Created 05-02-2016 10:12 AM
Depending on your OS the setting might be different then you expect. To check the actual value become root and switch to the user hbase and print the actual limits.
# on Hbase Region Server: sudo -i su hbase # print limits for the user hbase: ulimit -a
On our RedHat 6 system, there was a file 90-nproc.conf in /etc/security/limits.d/ deployed. This limits the nr of processes for users to 1024. The user ambari received these limits and when starting hbase from ambari the limits are passed over somehow.

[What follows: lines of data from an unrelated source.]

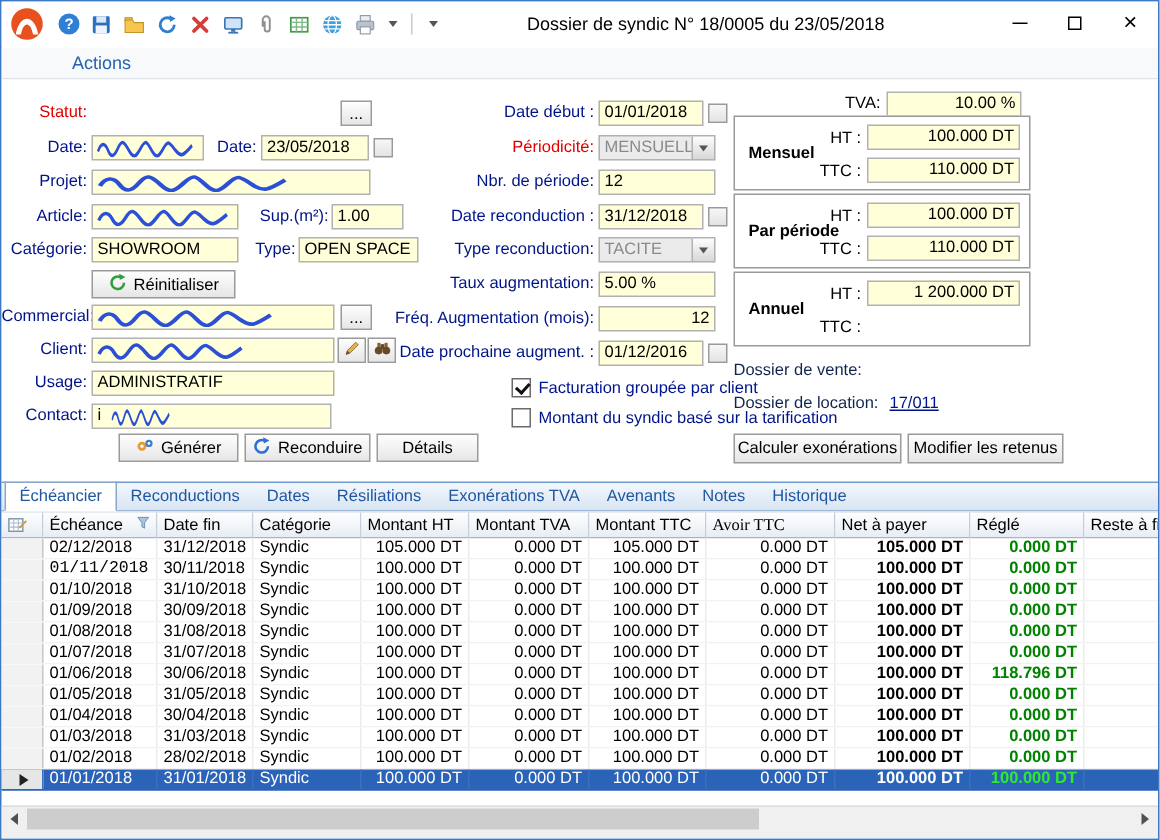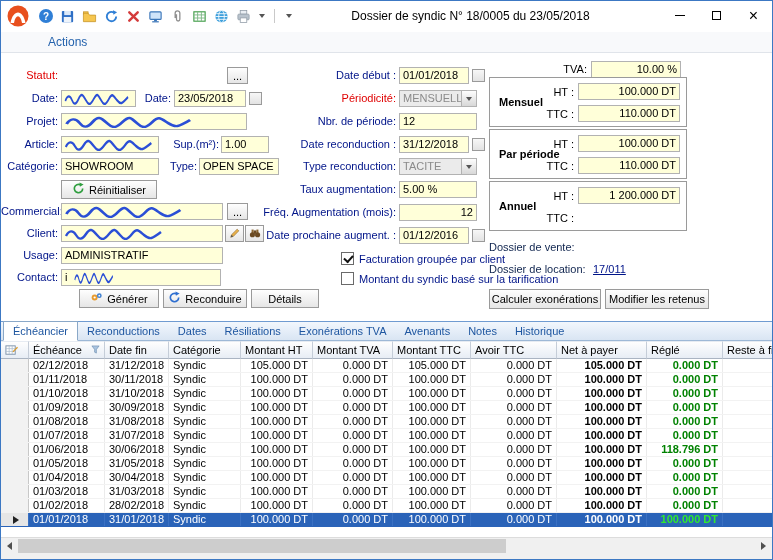--- a/index.html
+++ b/index.html
@@ -377,21 +377,21 @@
       </div>
       <div class="gh-cell" style="width: 72px;">
         <span>Montant HT</span>
       </div>
       <div class="gh-cell" style="width: 80px;">
         <span>Montant TVA</span>
       </div>
       <div class="gh-cell" style="width: 78px;">
         <span>Montant TTC</span>
       </div>
-      <div class="gh-cell" style="width: 86px;">
+      <div class="gh-cell" style="width: 86px; font-family: Liberation Serif, serif;">
         <span>Avoir TTC</span>
       </div>
       <div class="gh-cell" style="width: 90px;">
         <span>Net à payer</span>
       </div>
       <div class="gh-cell" style="width: 76px;">
         <span>Réglé</span>
       </div>
       <div class="gh-cell" style="width: 51px;">
         <span>Reste à fi</span>
@@ -406,21 +406,21 @@
         <div class="g-cell num" style="width: 72px;">105.000 DT</div>
         <div class="g-cell num" style="width: 80px;">0.000 DT</div>
         <div class="g-cell num" style="width: 78px;">105.000 DT</div>
         <div class="g-cell num" style="width: 86px;">0.000 DT</div>
         <div class="g-cell num bold" style="width: 90px;">105.000 DT</div>
         <div class="g-cell num green" style="width: 76px;">0.000 DT</div>
         <div class="g-cell num" style="width: 51px;"></div>
       </div>
       <div class="g-row">
         <div class="g-cell sel-cell" style="width: 28px;"></div>
-        <div class="g-cell" style="width: 76px;">01/11/2018</div>
+        <div class="g-cell" style="width: 76px; font-family: Liberation Mono, monospace;">01/11/2018</div>
         <div class="g-cell" style="width: 64px;">30/11/2018</div>
         <div class="g-cell" style="width: 72px;">Syndic</div>
         <div class="g-cell num" style="width: 72px;">100.000 DT</div>
         <div class="g-cell num" style="width: 80px;">0.000 DT</div>
         <div class="g-cell num" style="width: 78px;">100.000 DT</div>
         <div class="g-cell num" style="width: 86px;">0.000 DT</div>
         <div class="g-cell num bold" style="width: 90px;">100.000 DT</div>
         <div class="g-cell num green" style="width: 76px;">0.000 DT</div>
         <div class="g-cell num" style="width: 51px;"></div>
       </div>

As @rmaruthiyodan mentions you can check the running process limits.
grep 'open files' /proc/<Ambari Agent PID>/limits grep 'open files' /proc/<Region Server PID>/limits
Hbase book config suggests: 'Set it to north of 10k'
Created 04-30-2016 09:24 AM
hello Sumit
If your ulimit is already set to unlimited or a very high number, you could actually getting insight on the number of open files with lsof | wc -l. You may need to increase the max number of filed handles in the os. check fs.file-max to see if this helps. this is to try to solve the cause.

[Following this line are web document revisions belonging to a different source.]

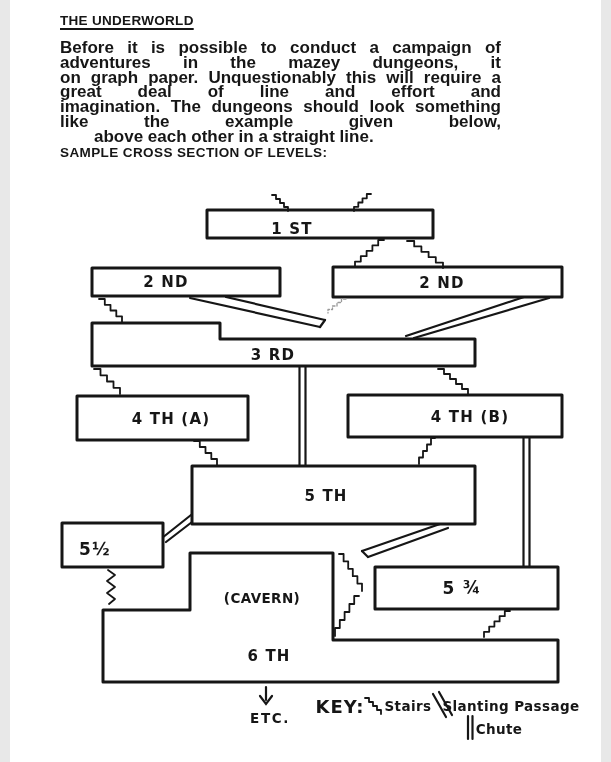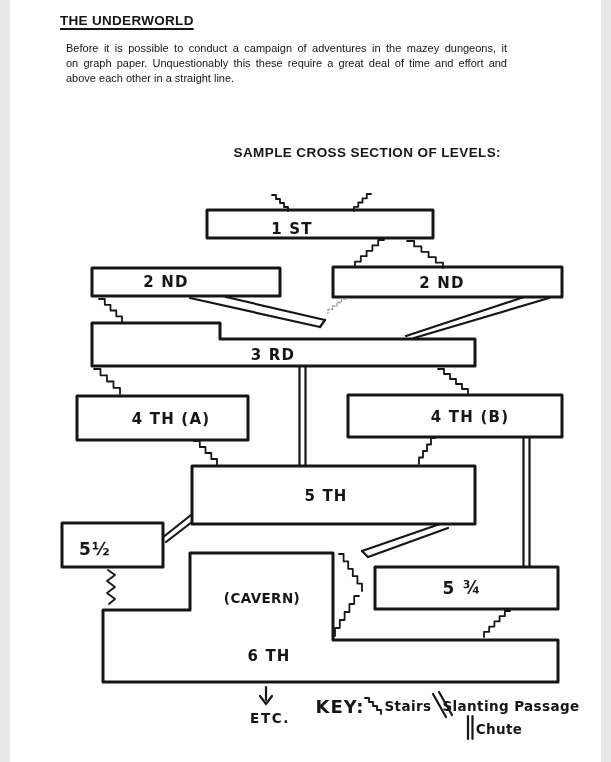--- a/index.html
+++ b/index.html
@@ -7,27 +7,27 @@
     position:relative; width:591px; height:762px; background:#ffffff;
     margin:0 auto; overflow:hidden;
     font-family:"Liberation Sans", sans-serif; color:#161616;
   }
   .title {
     position:absolute; left:50px; top:13px;
     font-size:13.5px; font-weight:700; letter-spacing:.3px;
     text-decoration:underline; text-underline-offset:3px; text-decoration-thickness:1.5px;
   }
   .para {
-    position:absolute; left:56px; top:41px; width:441px;
-    font-size:11px; line-height:14.8px; font-weight:400;
+    position:absolute; left:50px; top:41px; width:441px;
+    font-size:17px; line-height:14.8px; font-weight:700;
   }
   .pline { text-align:justify; text-align-last:justify; white-space:normal; }
-  .pline.last { text-align-last:left; }
+  .pline.last { text-align-last:left;margin-left:34px; }
   .subhead {
-    position:absolute; left:50px; top:145px; width:441px; text-align:right;
+    position:absolute; left:50px; top:145px; width:441px; text-align:left;
     font-size:13.5px; font-weight:700; letter-spacing:.4px;
   }
   svg.diagram { position:absolute; left:0; top:0; }
   .lvl  { fill:#ffffff; stroke:#161616; stroke-width:3; stroke-linejoin:round; }
   .conn { stroke:#161616; stroke-width:2.2; stroke-linecap:round; fill:none; }
   .stairs { stroke:#161616; stroke-width:1.8; fill:none; stroke-linecap:round; stroke-linejoin:round; }
   .stairs.faint { stroke:#9a9a9a; stroke-width:1.3; stroke-dasharray:2.5 2; }
   .hand { font-family:"DejaVu Sans", sans-serif; font-weight:700; fill:#161616;
           font-size:15px; letter-spacing:1.2px; text-anchor:middle; }
   .hand.big { font-size:17px; }
@@ -36,21 +36,22 @@
 </style>
 </head>
 <body>
 
 <div class="page">
 
   <div class="title">THE UNDERWORLD</div>
 
   <div class="para">
     <div class="pline">Before it is possible to conduct a campaign of adventures in the mazey dungeons, it</div>
-    <div class="pline">on graph paper. Unquestionably this these require a great deal of time and effort and</div>
+    <div class="pline">on graph paper. Unquestionably this will require a great deal of line and effort and</div>
+    <div class="pline">imagination. The dungeons should look something like the example given below,</div>
     <div class="pline last">above each other in a straight line.</div>
   </div>
 
   <div class="subhead">SAMPLE CROSS SECTION OF LEVELS:</div>
 
   <svg class="diagram" width="611" height="762" viewBox="0 0 611 762">
 
     <g>
       <line class="conn" x1="289.5" y1="365" x2="289.5" y2="466"></line>
       <line class="conn" x1="295.5" y1="365" x2="295.5" y2="466"></line>

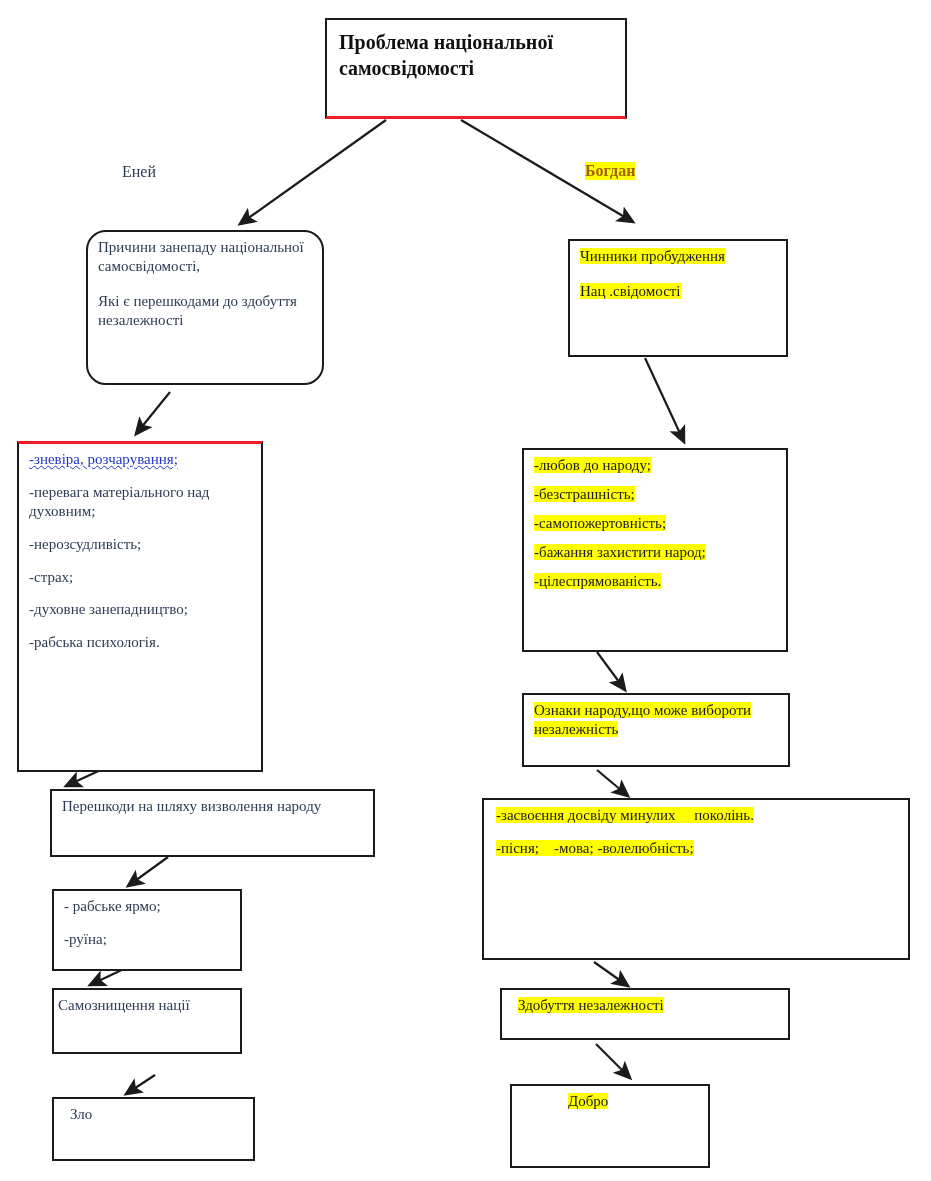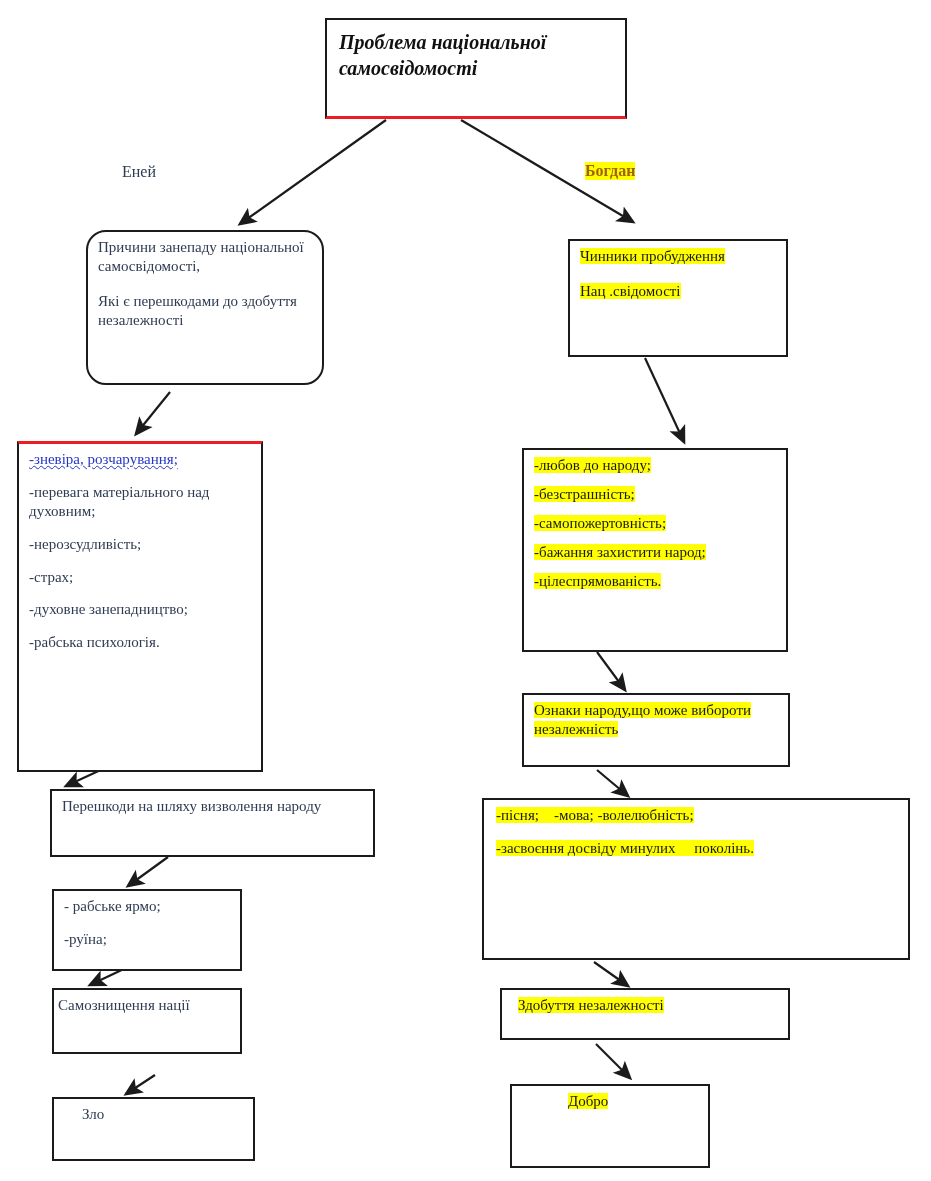--- a/index.html
+++ b/index.html
@@ -110,21 +110,21 @@
       <line x1="597" y1="652" x2="625" y2="690"></line>
 
       <line x1="597" y1="770" x2="628" y2="796"></line>
 
       <line x1="594" y1="962" x2="628" y2="986"></line>
 
       <line x1="596" y1="1044" x2="630" y2="1078"></line>
     </g>
   </svg>
 
-  <div class="box title-box red-bottom" style="left:325px; top:18px; width:302px; height:101px;font-style:italic;">
+  <div class="box title-box red-bottom" style="left:325px; top:18px; width:302px; height:101px;">
     <span>Проблема національної самосвідомості</span>
   </div>
 
   <div class="label" style="left:122px; top:163px;">Еней</div>
   <div class="label hl" style="left:585px; top:162px;">Богдан</div>
 
   <div class="box" style="left:86px; top:230px; width:238px; height:155px;border-radius:20px;">
     <p class="para">Причини занепаду національної самосвідомості,</p>
     <p class="para">Які є перешкодами до здобуття незалежності</p>
   </div>
@@ -144,21 +144,21 @@
 
   <div class="box" style="left:52px; top:889px; width:190px; height:82px;">
     <p class="item">- рабське ярмо;</p>
     <p class="item">-руїна;</p>
   </div>
 
   <div class="box" style="left:52px; top:988px; width:190px; height:66px; padding-left:4px;">
     <span>Самознищення нації</span>
   </div>
 
-  <div class="box" style="left:52px; top:1097px; width:203px; height:64px; padding-left:28px;">
+  <div class="box" style="left:52px; top:1097px; width:203px; height:64px; padding-left:16px;">
     <span>Зло</span>
   </div>
 
   <div class="box" style="left:568px; top:239px; width:220px; height:118px;">
     <p class="para">
       <span class="hl yellow-text">Чинники пробудження</span>
     </p>
     <p class="para">
       <span class="hl yellow-text">Нац .свідомості</span>
     </p>
@@ -181,24 +181,24 @@
       <span class="hl yellow-text">-цілеспрямованість.</span>
     </p>
   </div>
 
   <div class="box" style="left:522px; top:693px; width:268px; height:74px;">
     <span class="hl yellow-text">Ознаки народу,що може виборoти незалежність</span>
   </div>
 
   <div class="box" style="left:482px; top:798px; width:428px; height:162px; padding-left:12px;">
     <p class="item">
+      <span class="hl yellow-text nowrap-pre">-засвоєння досвіду минулих     поколінь.</span>
+    </p>
+    <p class="item">
       <span class="hl yellow-text nowrap-pre">-пісня;    -мова; -волелюбність;</span>
-    </p>
-    <p class="item">
-      <span class="hl yellow-text nowrap-pre">-засвоєння досвіду минулих     поколінь.</span>
     </p>
   </div>
 
   <div class="box" style="left:500px; top:988px; width:290px; height:52px; padding-left:16px;">
     <span class="hl yellow-text">Здобуття незалежності</span>
   </div>
 
   <div class="box" style="left:510px; top:1084px; width:200px; height:84px; padding-left:56px;">
     <span class="hl yellow-text">Добро</span>
   </div>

An offlineMetaRepair, fix meta should help with the consequence.
Created 04-30-2016 12:51 PM
@nmaillard - Thanks. Yes, I am aware of lsof and was planning to use it. Also could there be a setting in hbase which restricts number of open file handles in hbase itself and throws this error?

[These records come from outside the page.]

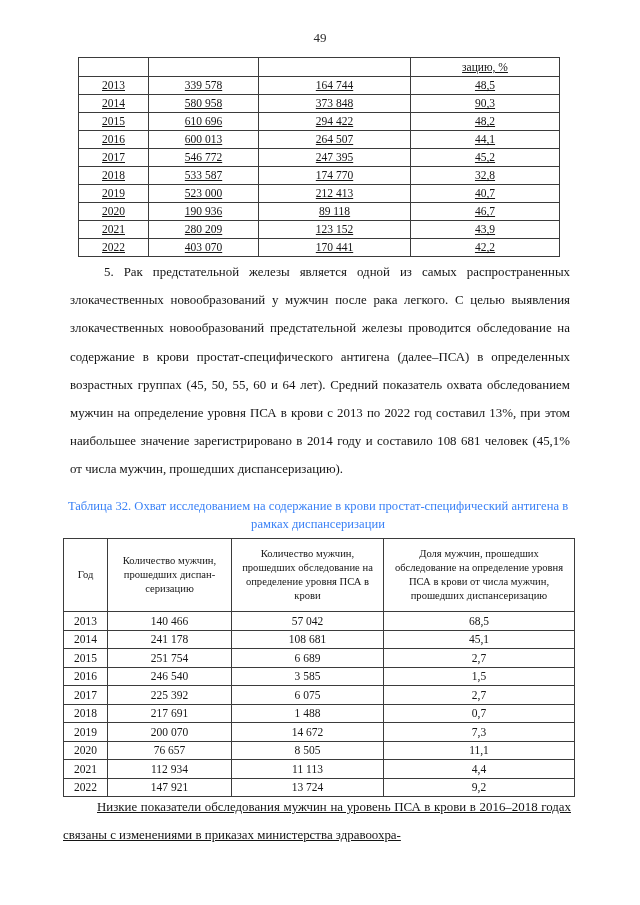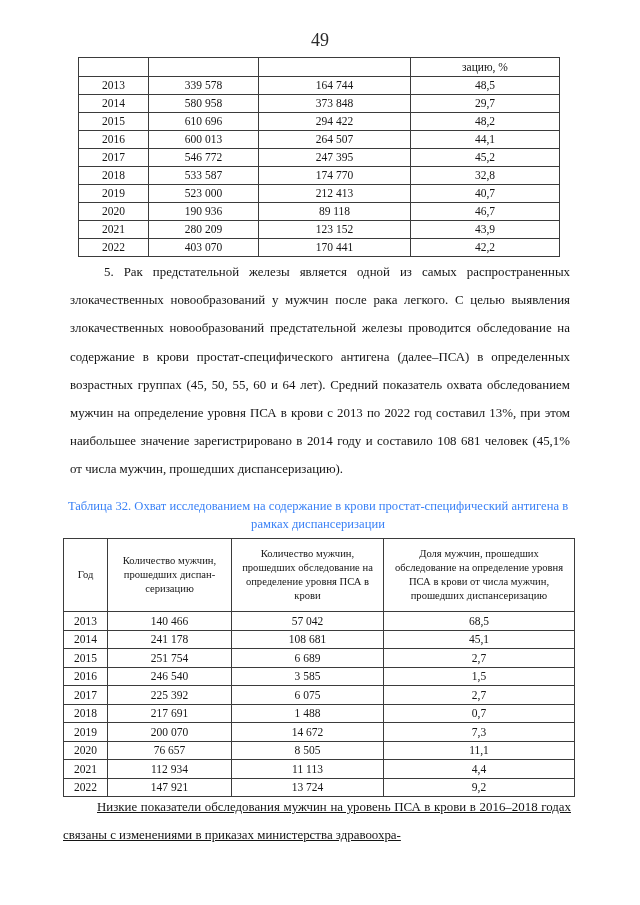--- a/index.html
+++ b/index.html
@@ -19,21 +19,21 @@
     position: absolute;
     inset: 0;
     background: #ffffff;
   }
   .page-number {
     position: absolute;
     top: 30px;
     left: 0;
     width: 640px;
     text-align: center;
-    font-size: 18px;
+    font-size: 13px;
     color: #2b2b2b;
   }
 
   
   table.doc-table {
     position: absolute;
     border-collapse: collapse;
     font-size: 11.5px;
     color: #151515;
     table-layout: fixed;
@@ -46,20 +46,21 @@
     vertical-align: middle;
     font-weight: normal;
     line-height: 1.22;
   }
 
   
   #table-continued {
     left: 78px;
     top: 57px;
     width: 481px;
+    text-decoration: underline;
   }
   #table-continued td { height: 15px; }
   #table-continued .c-year { width: 70px; }
   #table-continued .c-a    { width: 110px; }
   #table-continued .c-b    { width: 152px; }
   #table-continued .c-c    { width: 149px; }
   #table-continued tr.head-frag td { height: 16px; }
 
   
   .caption {
@@ -139,21 +140,21 @@
         <tr>
           <td>2013</td>
           <td>339 578</td>
           <td>164 744</td>
           <td>48,5</td>
         </tr>
         <tr>
           <td>2014</td>
           <td>580 958</td>
           <td>373 848</td>
-          <td>29,7</td>
+          <td>90,3</td>
         </tr>
         <tr>
           <td>2015</td>
           <td>610 696</td>
           <td>294 422</td>
           <td>48,2</td>
         </tr>
         <tr>
           <td>2016</td>
           <td>600 013</td>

Also, you meant /proc/sys/fs/file-max?
Thanks
Created 05-02-2016 09:21 AM
Hi Sumit,
You may also want to verify that the ulimit that is set, is actually applied to the process :
# cat /proc/<Region Server PID>/limits
It is possible that somehow the user limits are overridden when the process starts up.
Created 05-02-2016 02:44 PM
Hey @rmaruthiyodan - Thanks. Yes, I had to use /proc to find region server PID specific limits. Basically, ambari restricts this number to 32K by default and this can be overridden in blueprint being submitted.
Created 05-02-2016 10:12 AM
Depending on your OS the setting might be different then you expect. To check the actual value become root and switch to the user hbase and print the actual limits.
# on Hbase Region Server: sudo -i su hbase # print limits for the user hbase: ulimit -a
On our RedHat 6 system, there was a file 90-nproc.conf in /etc/security/limits.d/ deployed. This limits the nr of processes for users to 1024. The user ambari received these limits and when starting hbase from ambari the limits are passed over somehow.
As @rmaruthiyodan mentions you can check the running process limits.
grep 'open files' /proc/<Ambari Agent PID>/limits grep 'open files' /proc/<Region Server PID>/limits
Hbase book config suggests: 'Set it to north of 10k'